Exercise inputs »
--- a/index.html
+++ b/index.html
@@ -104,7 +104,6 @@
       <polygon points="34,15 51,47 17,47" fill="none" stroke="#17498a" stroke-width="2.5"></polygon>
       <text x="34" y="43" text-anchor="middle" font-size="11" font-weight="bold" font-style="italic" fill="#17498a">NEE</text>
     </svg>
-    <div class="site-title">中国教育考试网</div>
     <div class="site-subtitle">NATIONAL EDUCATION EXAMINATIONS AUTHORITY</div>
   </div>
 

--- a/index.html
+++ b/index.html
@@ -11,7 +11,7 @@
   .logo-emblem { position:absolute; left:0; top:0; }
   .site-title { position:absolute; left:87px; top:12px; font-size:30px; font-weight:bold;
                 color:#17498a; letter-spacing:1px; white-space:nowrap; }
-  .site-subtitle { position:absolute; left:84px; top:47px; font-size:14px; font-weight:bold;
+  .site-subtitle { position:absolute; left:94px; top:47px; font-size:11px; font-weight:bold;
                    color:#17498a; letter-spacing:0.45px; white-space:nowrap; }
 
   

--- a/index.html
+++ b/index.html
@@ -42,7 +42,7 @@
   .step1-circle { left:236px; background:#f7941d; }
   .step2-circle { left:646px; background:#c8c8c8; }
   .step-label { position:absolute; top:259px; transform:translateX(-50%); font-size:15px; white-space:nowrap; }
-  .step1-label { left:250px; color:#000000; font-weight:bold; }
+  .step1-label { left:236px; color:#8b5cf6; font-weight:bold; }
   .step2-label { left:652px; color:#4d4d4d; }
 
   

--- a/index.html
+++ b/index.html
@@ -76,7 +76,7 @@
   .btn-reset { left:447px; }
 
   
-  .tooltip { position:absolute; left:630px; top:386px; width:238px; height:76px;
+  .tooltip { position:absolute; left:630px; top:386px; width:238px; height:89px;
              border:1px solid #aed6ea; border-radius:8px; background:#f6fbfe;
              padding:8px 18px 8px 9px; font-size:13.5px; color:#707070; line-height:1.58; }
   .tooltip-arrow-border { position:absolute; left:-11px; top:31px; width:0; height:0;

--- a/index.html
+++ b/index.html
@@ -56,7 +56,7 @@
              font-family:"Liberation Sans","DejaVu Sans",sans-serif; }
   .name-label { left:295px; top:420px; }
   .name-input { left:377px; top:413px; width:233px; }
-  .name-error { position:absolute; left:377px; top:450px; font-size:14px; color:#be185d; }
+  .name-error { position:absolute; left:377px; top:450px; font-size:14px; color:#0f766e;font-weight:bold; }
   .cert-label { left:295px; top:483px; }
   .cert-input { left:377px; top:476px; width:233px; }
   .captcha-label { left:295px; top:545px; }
...
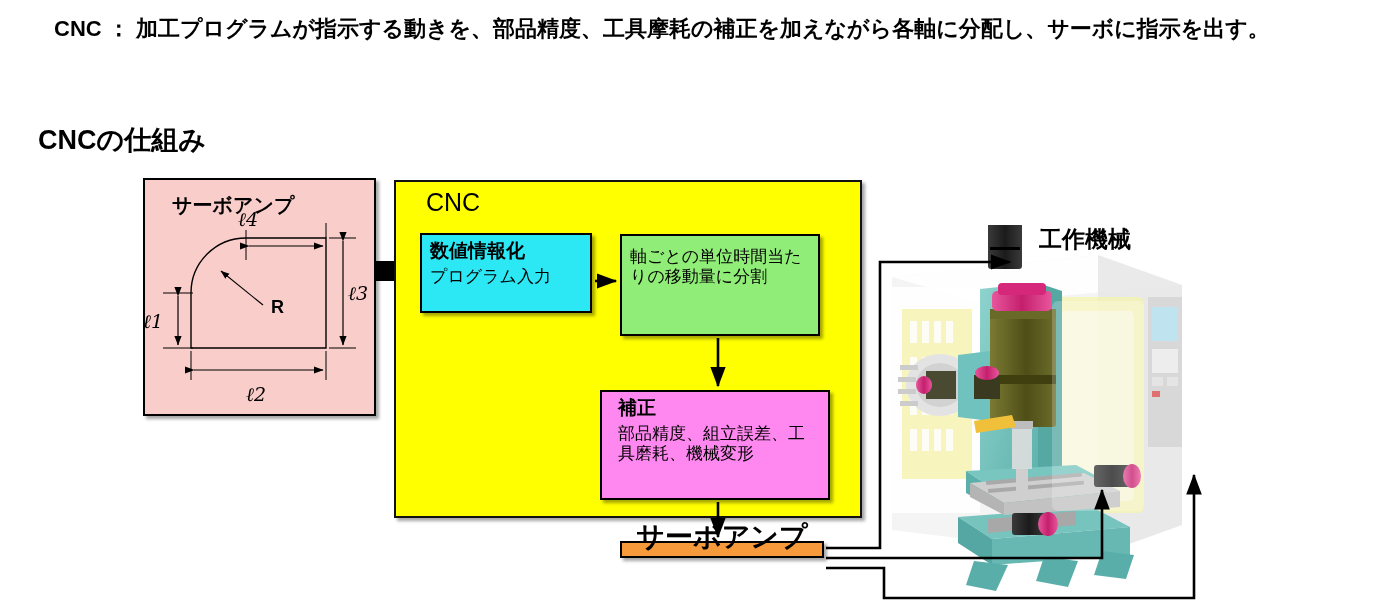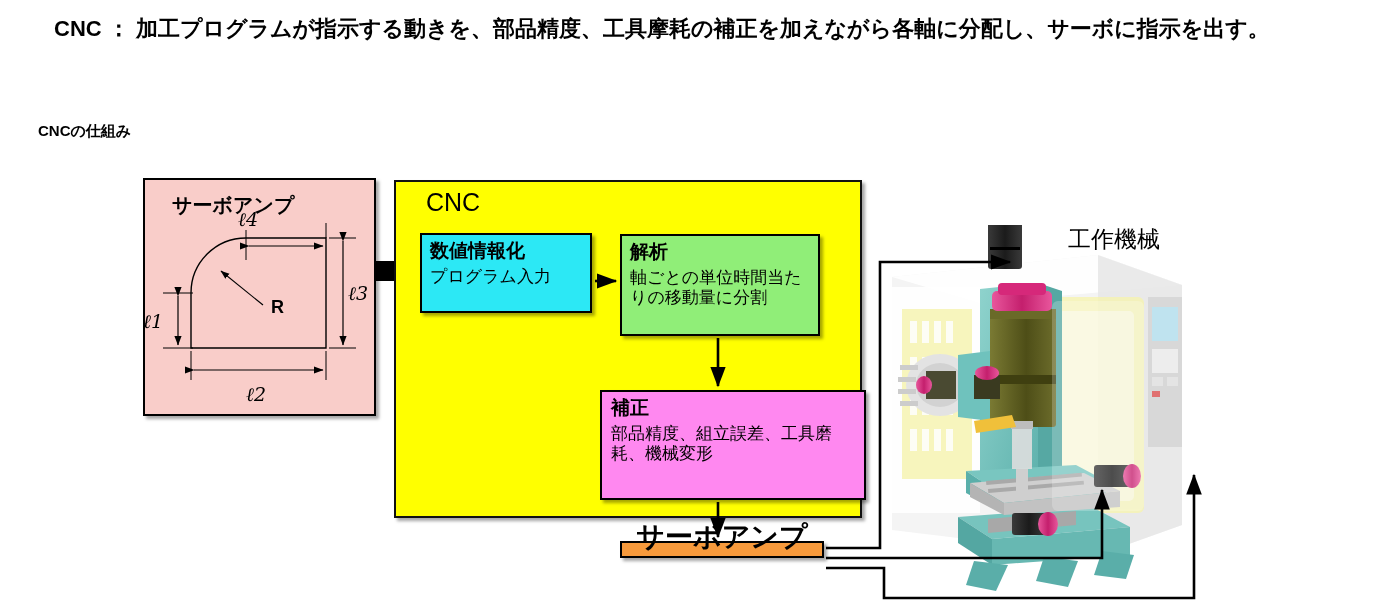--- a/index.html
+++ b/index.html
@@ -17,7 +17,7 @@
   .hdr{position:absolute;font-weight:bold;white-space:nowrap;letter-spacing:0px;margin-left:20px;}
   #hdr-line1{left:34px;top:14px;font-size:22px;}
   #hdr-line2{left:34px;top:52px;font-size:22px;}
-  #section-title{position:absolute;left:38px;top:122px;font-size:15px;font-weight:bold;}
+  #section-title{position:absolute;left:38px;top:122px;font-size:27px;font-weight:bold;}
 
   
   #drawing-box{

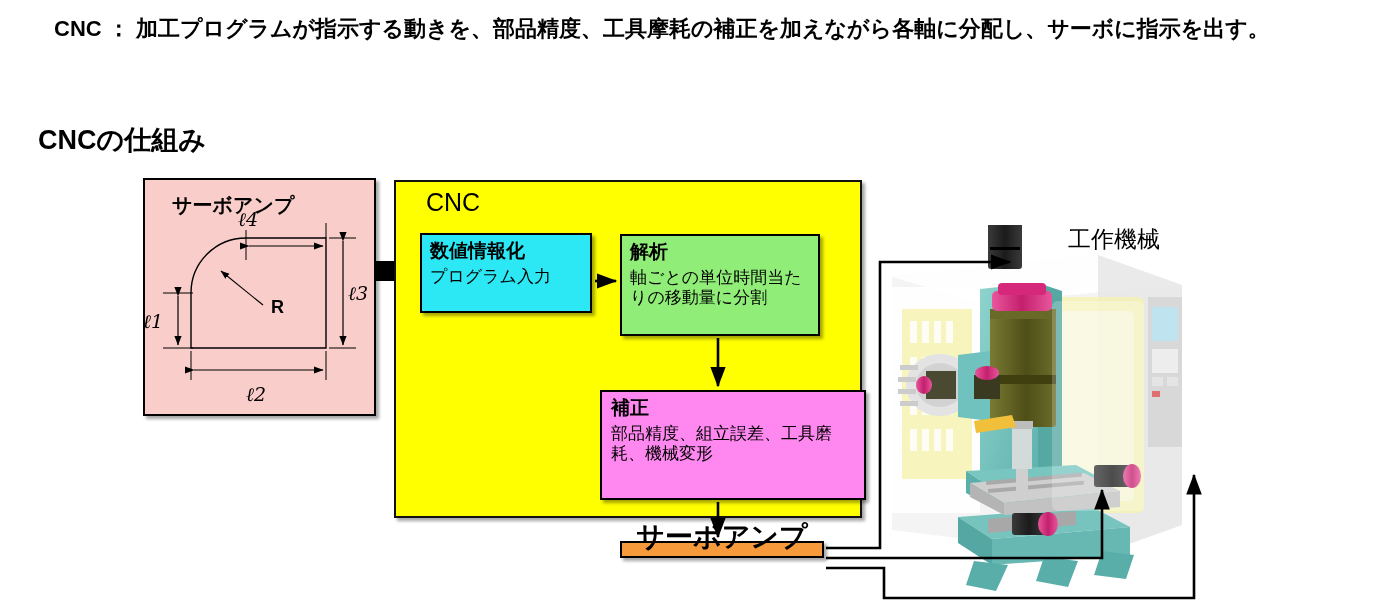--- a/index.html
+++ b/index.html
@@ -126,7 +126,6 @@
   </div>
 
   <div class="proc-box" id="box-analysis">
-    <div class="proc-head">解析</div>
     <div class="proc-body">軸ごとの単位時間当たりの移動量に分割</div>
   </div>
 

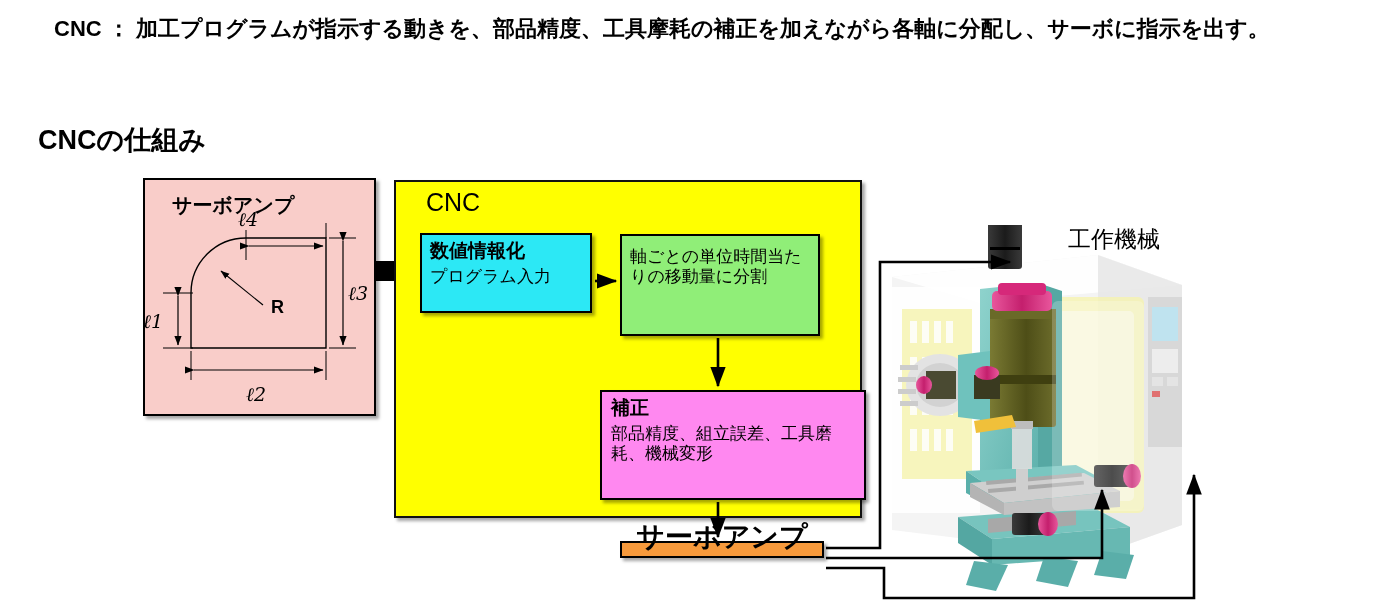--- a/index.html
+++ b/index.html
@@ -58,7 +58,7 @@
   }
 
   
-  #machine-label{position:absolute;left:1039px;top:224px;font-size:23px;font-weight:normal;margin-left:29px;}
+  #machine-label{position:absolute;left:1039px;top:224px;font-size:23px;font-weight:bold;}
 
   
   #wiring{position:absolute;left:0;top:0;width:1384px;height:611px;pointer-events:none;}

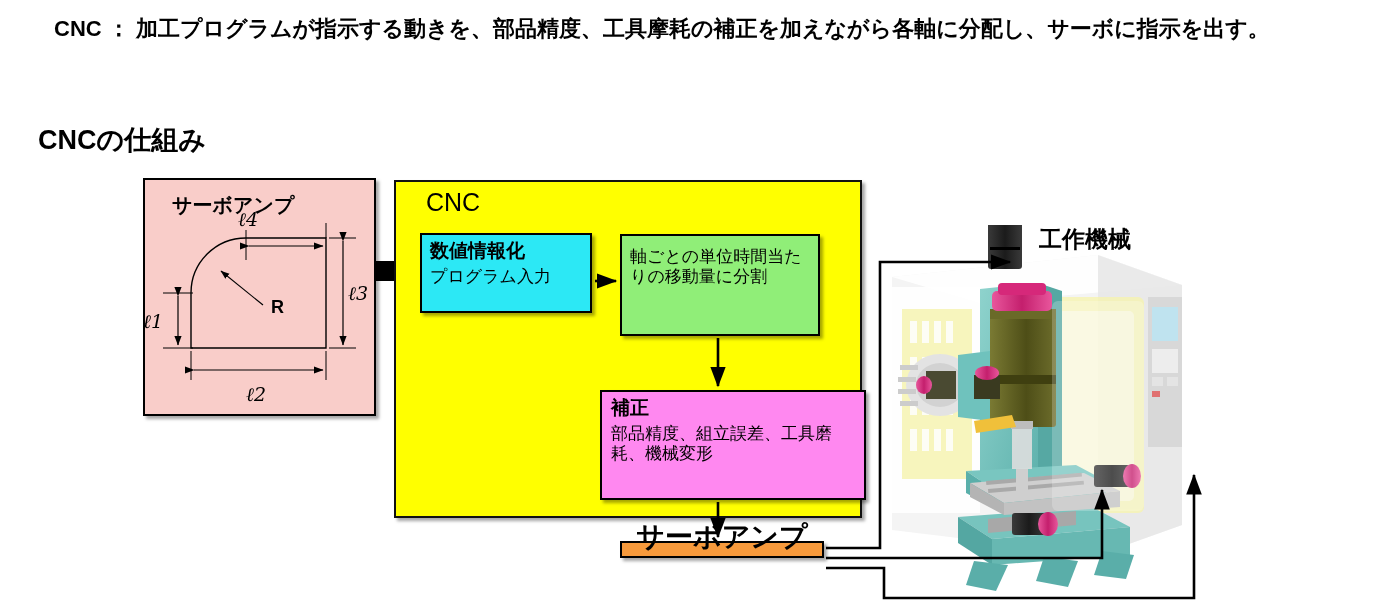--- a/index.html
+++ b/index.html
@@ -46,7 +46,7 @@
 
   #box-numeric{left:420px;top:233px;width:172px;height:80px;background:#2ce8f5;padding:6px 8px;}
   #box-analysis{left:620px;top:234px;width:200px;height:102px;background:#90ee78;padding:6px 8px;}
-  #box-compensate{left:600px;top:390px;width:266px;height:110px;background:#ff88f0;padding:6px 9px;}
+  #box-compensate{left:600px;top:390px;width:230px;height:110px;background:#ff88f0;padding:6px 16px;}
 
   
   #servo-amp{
...
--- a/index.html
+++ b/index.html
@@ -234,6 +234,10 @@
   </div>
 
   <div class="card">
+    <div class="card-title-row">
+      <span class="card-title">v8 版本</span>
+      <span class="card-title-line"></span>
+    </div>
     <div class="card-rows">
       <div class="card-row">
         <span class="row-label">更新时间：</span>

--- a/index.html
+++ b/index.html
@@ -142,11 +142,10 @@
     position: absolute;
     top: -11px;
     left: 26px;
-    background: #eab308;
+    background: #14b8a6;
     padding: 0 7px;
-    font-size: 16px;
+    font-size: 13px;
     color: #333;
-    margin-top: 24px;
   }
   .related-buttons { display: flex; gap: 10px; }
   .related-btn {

Exercise details » Copy out the lines of the records above in which the string "letter" appears.

Reply to the exercise »
                 color:#17498a; letter-spacing:1px; white-space:nowrap; }
                    color:#17498a; letter-spacing:0.45px; white-space:nowrap; }
   .hdr{position:absolute;font-weight:bold;white-space:nowrap;letter-spacing:0px;margin-left:20px;}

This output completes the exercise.